Unlocking the brain

Assistant Professors Justin Williams (above right) and P. Charles Garell (above left).

Assistant Professors Justin Williams (above right) and P. Charles Garell (above left, also director of functional neurosurgery at UW Hospital). (28K JPG)

IF YOU THINK about moving your arm, the neurons in your brain send electrical information, like electricity flowing through computer wires, to make it happen. But for people with ALS, high spinal-cord injuries or brainstem strokes, the neurons that transmit information from the brain to the body are damaged, “locking” the electrical signals that control motion inside the brain.

Collaborating with researchers at Washington University, the University of Washington and the Wadsworth Center at the New York State Department of Health, Assistant Professors Justin Williams and P. Charles Garell (also director of functional neurosurgery at UW Hospital) and graduate students Elizabeth Felton and Adam Wilson are studying a unique combination of mind and machine that may help people with those diseases regain their ability to communicate — and ultimately, to move.


Neurosensors (25K JPG)

The key is placing tiny neurosensors, which detect neurons’ electrical signals, directly on certain parts of the brain. If a patient thought about moving her left arm, a sensor could read the signal, then send the information via wires to a processor to translate it into an action — in this case, moving a cursor on a computer screen.

The group is working with Garell’s severe epilepsy patients, who already have temporarily implanted sensors that identify the origin of their seizures. Within minutes, the patients learn to move a cursor by thinking about a certain motion or sound, which corresponds to a single sensor’s location on the brain.

The researchers are among the first to place the devices on the brain, rather than on the scalp (the skull “muddies” the brain’s information). From the epilepsy patients, they hope to learn what parts of the brain are best-suited for permanent sensors and whether patients’ control of the cursor could become effortless over time.

It's no shock: Tasers may be much safer than bullets

IN JUST A FEW SECONDS, a Taser delivers rapidly pulsed current that contracts recipients’ muscles and temporarily “paralyzes” them. Law enforcement officers often use the dartfiring device to subdue potentially dangerous or fleeing suspects, rather than injuring them with bullets. Its use, however, is under fire: Some groups state that within the past few years, more than 100 people have died after receiving Taser shocks.

An expert in electrical conduction through the body, Professor Emeritus John Webster is conducting the first independent investigation into whether Tasers are, in fact, a safer alternative to bullets. His study, funded with $500,000 from the U.S. Department of Justice, aims, initially, to determine if the devices directly electrocute the heart.

Webster and his students developed computer models that show the most dangerous locations for Taser darts are those closest to the heart. They are determining the distance from the skin to the heart, which varies based on a person’s size and weight. Conducting controlled tests on anesthetized pigs (which feel no pain), they are verifying their models and determining how much electricity is required to electrocute the heart.

Webster’ hypothesis is that Tasers do not directly electrocute the heart; thus, to learn more about why Taser-related deaths occur, he is considering cocaine use as a contributing factor. During their tests, he and his team also plan to take regular blood samples to determine if blood-chemistry changes (most notably, a surge in potassium due to muscular contraction) could play a role in the deaths.

Clinical trials:
Teaching patient-centered neuroengineering

The product of collaborations among more than 15 UW-Madison medical, science and engineering departments and units, the new National Institutes of Health-sponsored Clinical Neuroengineering Training Program (CNTP), administered through the department, enables students pursuing doctoral degrees to get out of the classroom and into the clinic.

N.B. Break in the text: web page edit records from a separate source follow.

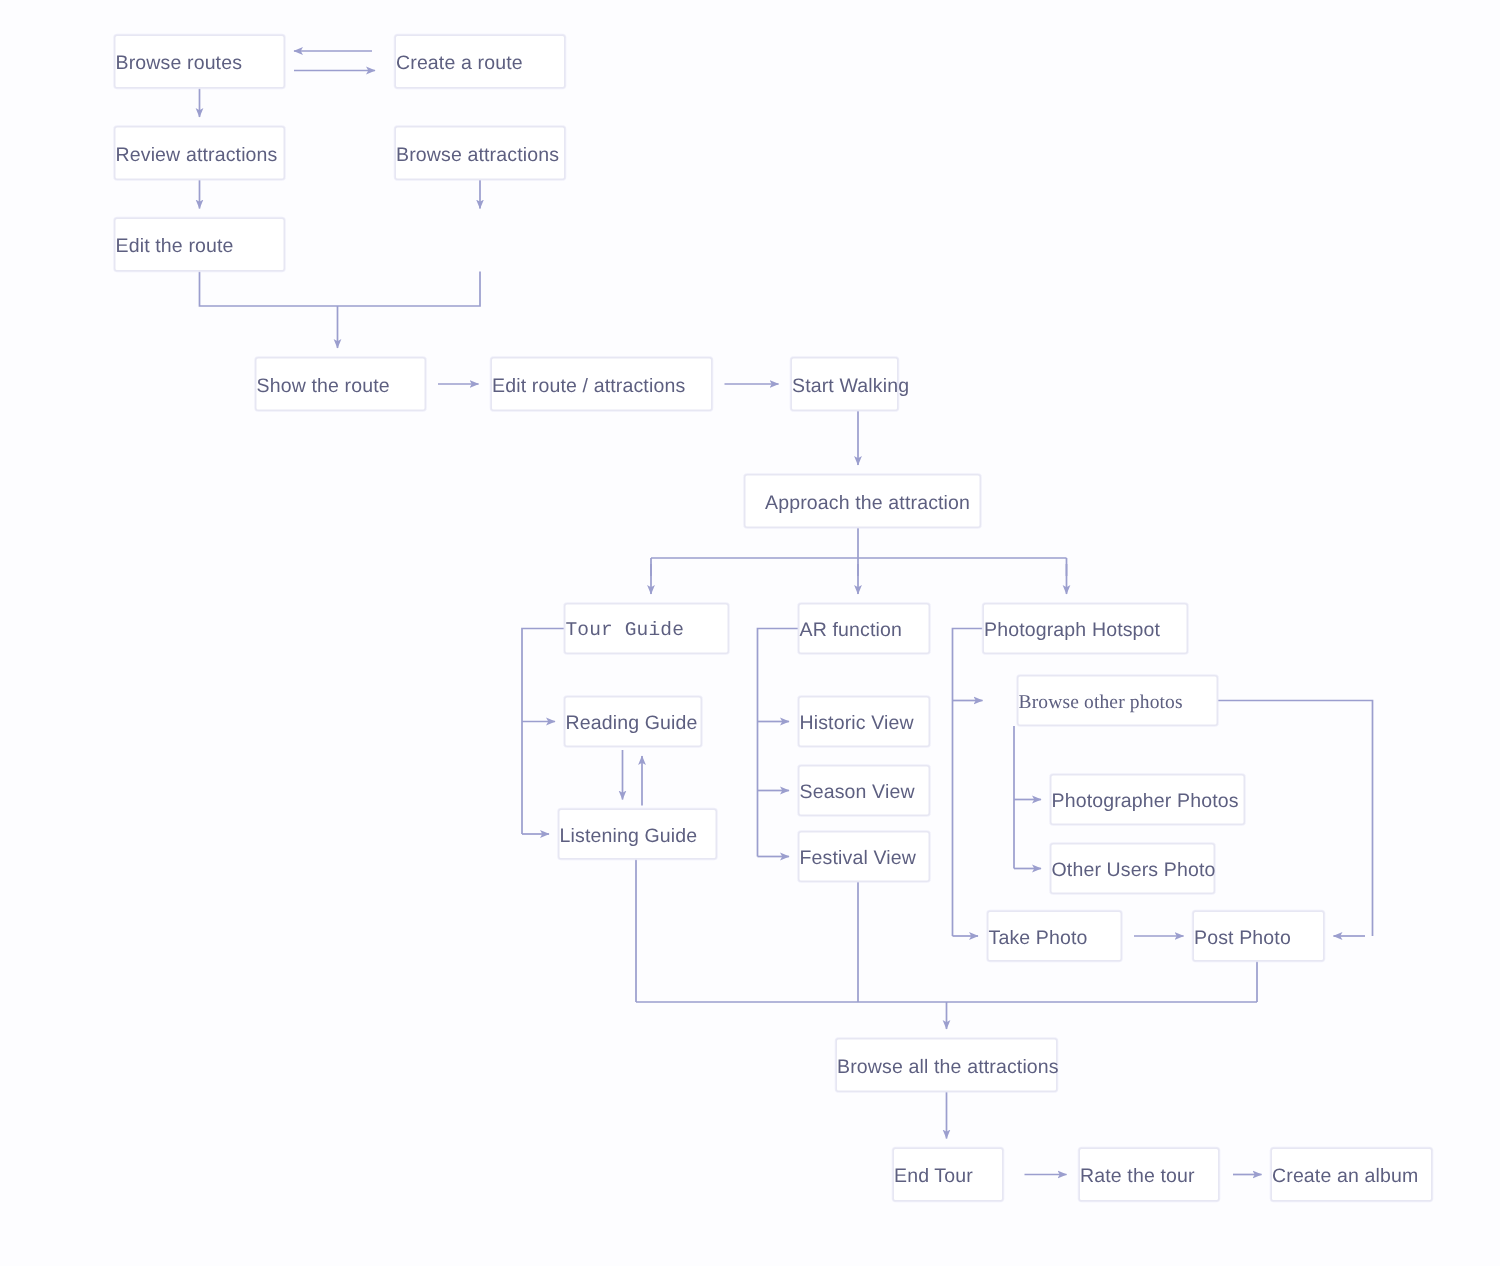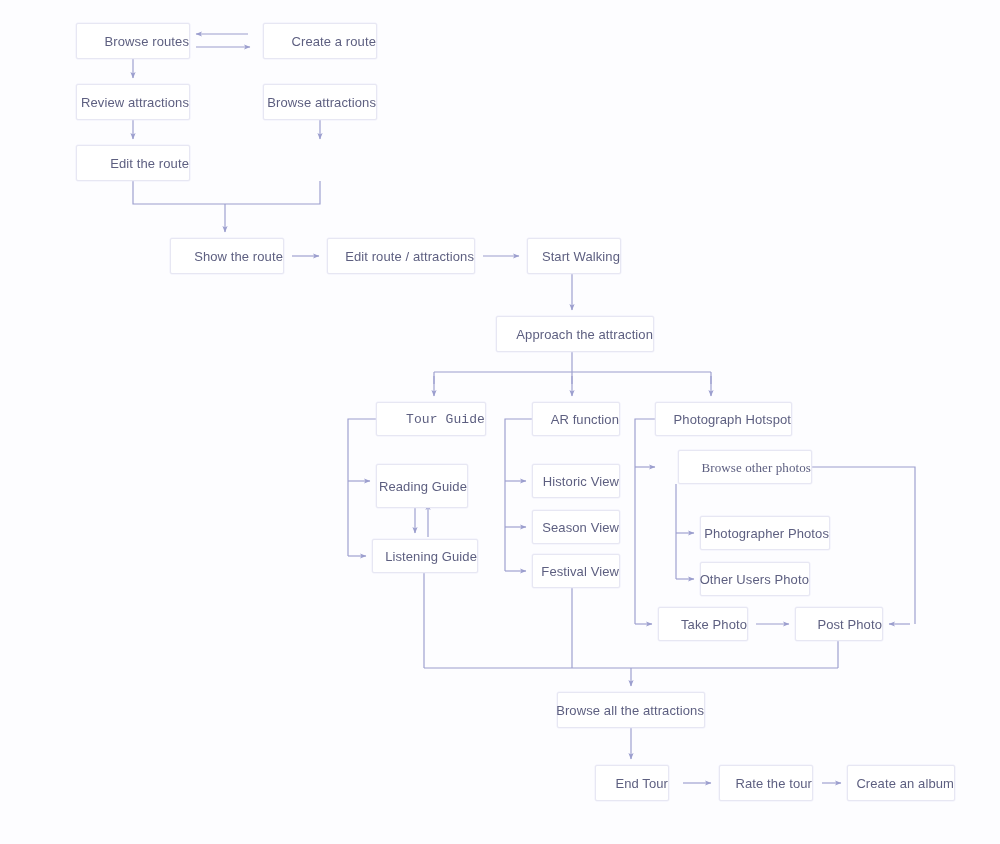"Browse routes" .node { justify-content: flex-end -> flex-start }
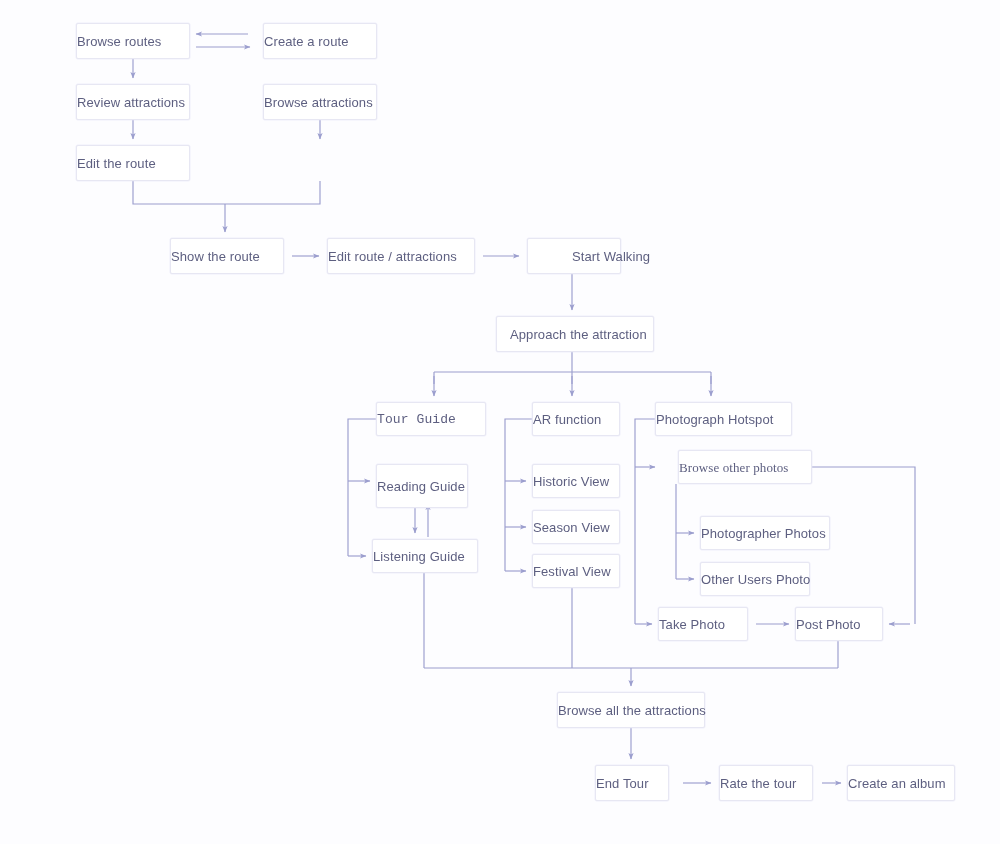"Start Walking" div.node { padding-left: 44px -> none; width: 94px -> 72px }
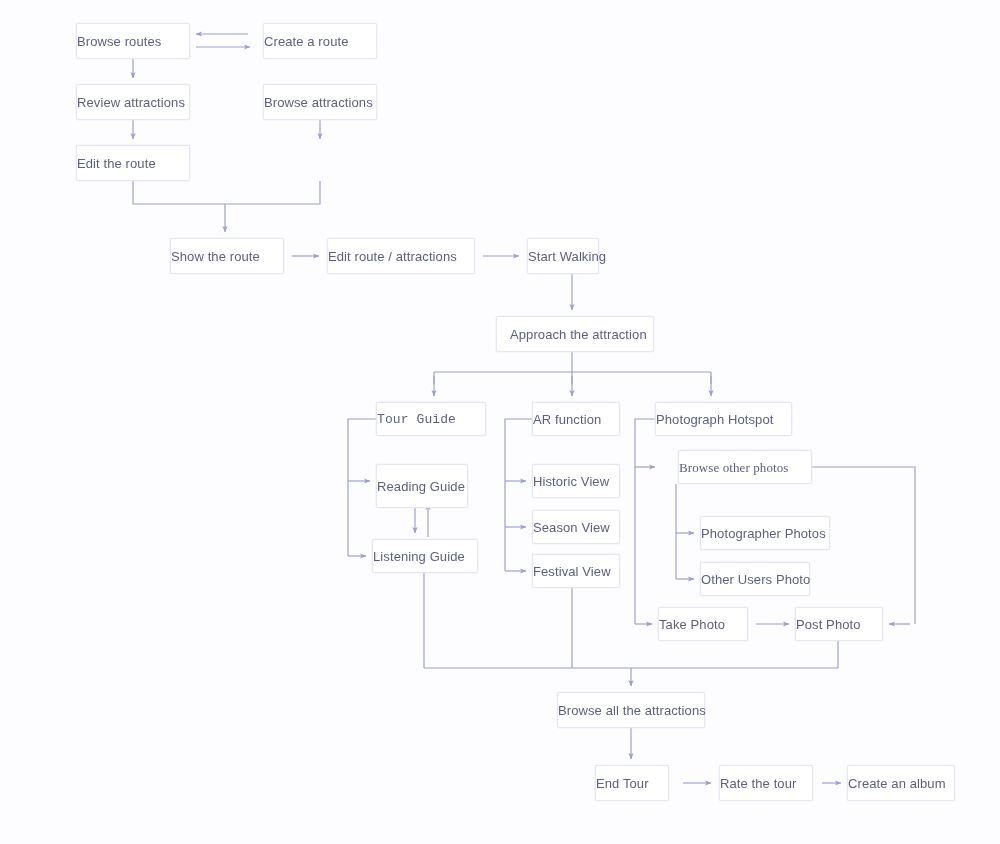"Reading Guide" div.node { height: 44px -> 34px }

Coupled with neuroscience and engineering knowledge, experience working with a clinician to solve a real-world problem in neuroscience will give students a unique trio of tools, says Associate Professor Beth Meyerand (also of medical physics and radiology), who co-directs the program with Professor Tom Yin (also of physiology). For biomedical engineers, the program might mean developing new skills in neuroscience, then working with clinicians to apply their knowledge to actual problems. CNTP students also have the unique opportunity to undertake clinical rotations, similar to those of advanced medical students.

The program’s 45-plus faculty members have expertise in areas ranging from MRI imaging, studies on the stem cell level, and sensory and learning processes of speech perception to mathematical modeling, neuromuscular diseases and optic neuropathy. Although students earn PhD degrees from traditional departments — everything from biomedical engineering, nutritional sciences and mathematics to neuroscience, ophthalmology and psychology — they have representatives from the engineering, neuroscience and clinical areas of the CNTP program on their thesis committees.